# Rat issue



## montoyaclan (Aug 5, 2011)

Before I purchased my house, the previous owner had Comcast run their cable under the house. When Comcast ran it they cut the wire mesh through the lower vents (vents are set into a concrete foundation). Having issues with rats chewing theough the cable outside house I had them reroute the cable along the roof line to keep it out of the teeth of my rodent friends.

About 3 months ago I had evidence in the garage that rats were in there. Setting traps I caught 2 rats and after this no more indication they are there. We keep our dog food in the garage and no holes were chewed in the bag so pretty confident this issue is solved.

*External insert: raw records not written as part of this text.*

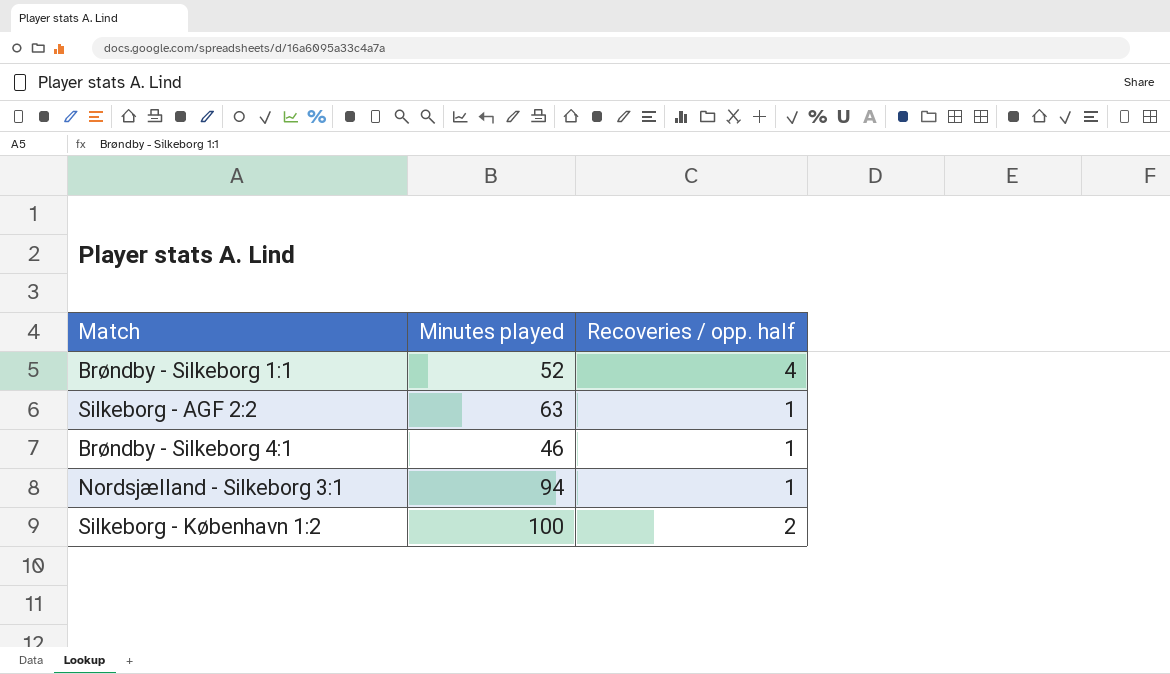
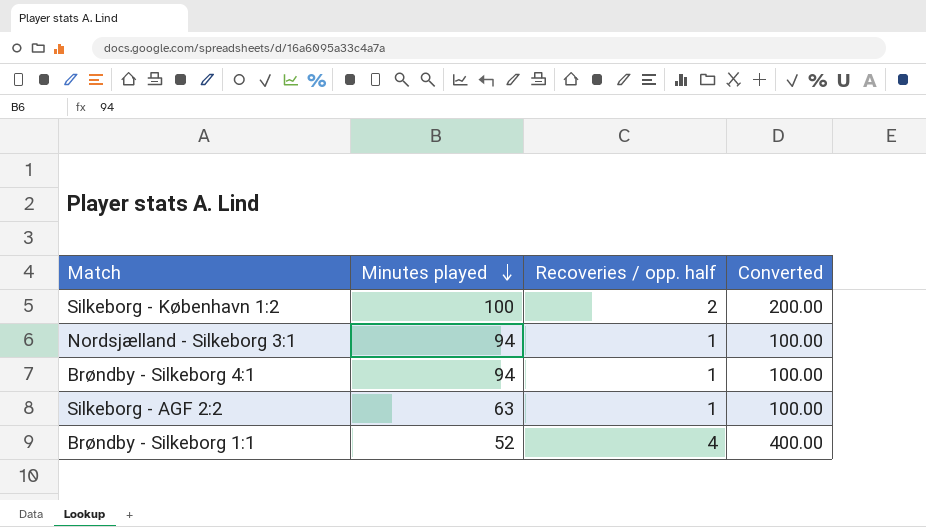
row order: none -> Minutes played descending
column Converted | formula: none -> [Recoveries / opp. half] * 100
Brøndby - Silkeborg 4:1 | Minutes played: 46 -> 94

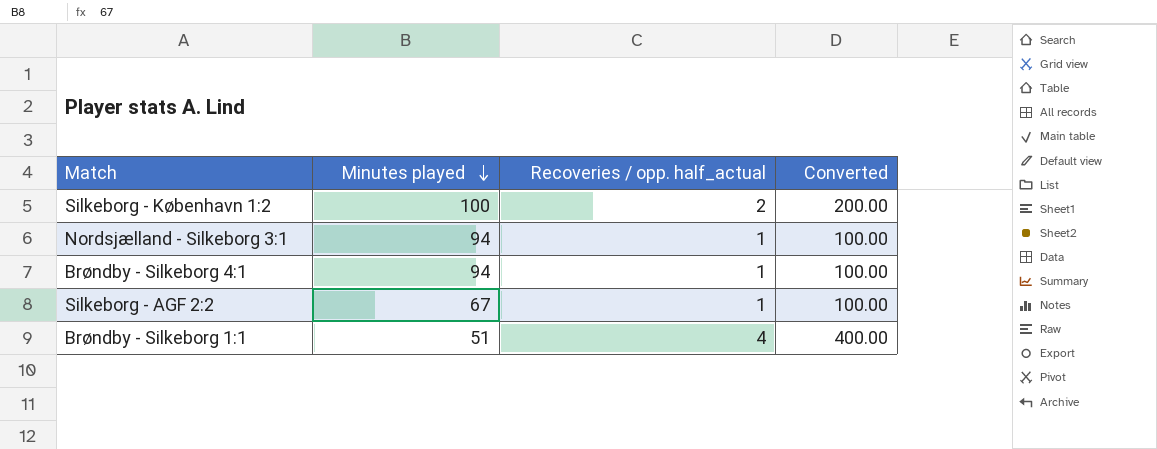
column name: Recoveries / opp. half -> Recoveries / opp. half_actual
Silkeborg - AGF 2:2 | Minutes played: 63 -> 67
Brøndby - Silkeborg 1:1 | Minutes played: 52 -> 51

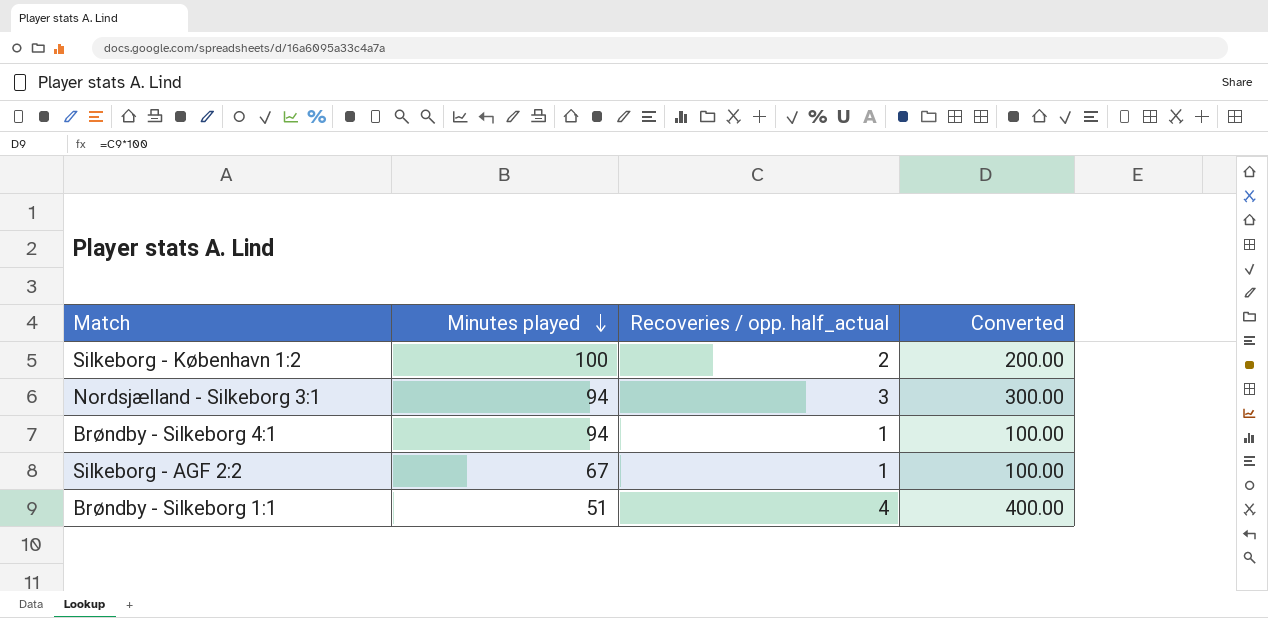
Nordsjælland - Silkeborg 3:1 | Recoveries / opp. half_actual: 1 -> 3
Nordsjælland - Silkeborg 3:1 | Converted: 100.00 -> 300.00

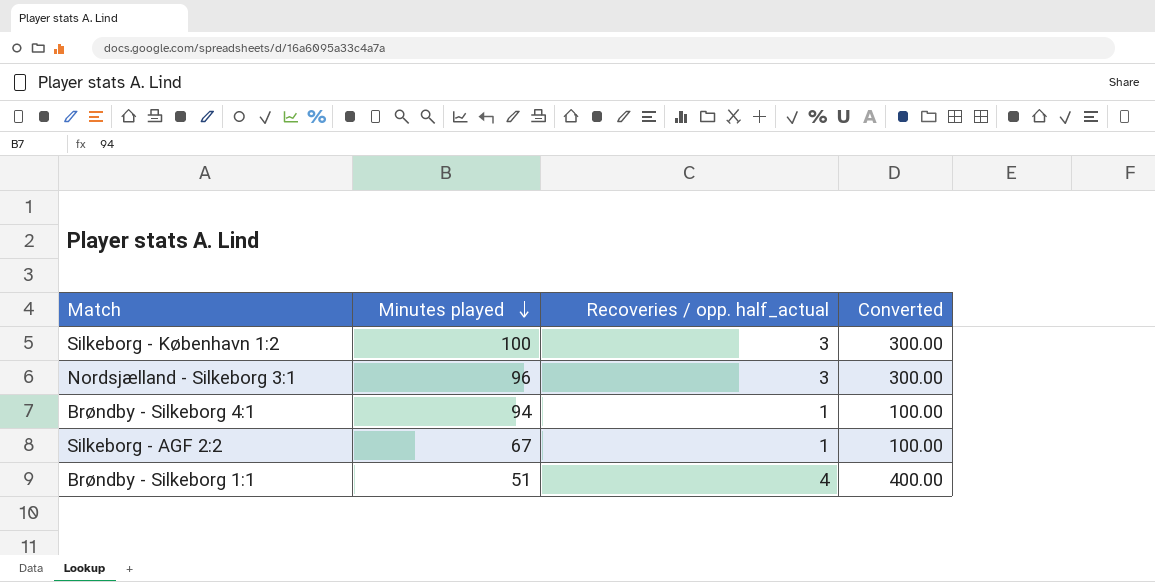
Silkeborg - København 1:2 | Recoveries / opp. half_actual: 2 -> 3
Silkeborg - København 1:2 | Converted: 200.00 -> 300.00
Nordsjælland - Silkeborg 3:1 | Minutes played: 94 -> 96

Last month when I was sitting at my computer, I noticed 2 rats crawling along the bottom of the fence heading towards the forested lot next to us. Not thinking anything about it at this time, I soon noticed a pattern at the same time of the day. Insecting the side of house I found out when Comcast removed their cable from the vent they neglected to put anything across the wire mesh so a 2 1/2 inch hole was left. Soon after I started hearing them in that area when I was at my computer. 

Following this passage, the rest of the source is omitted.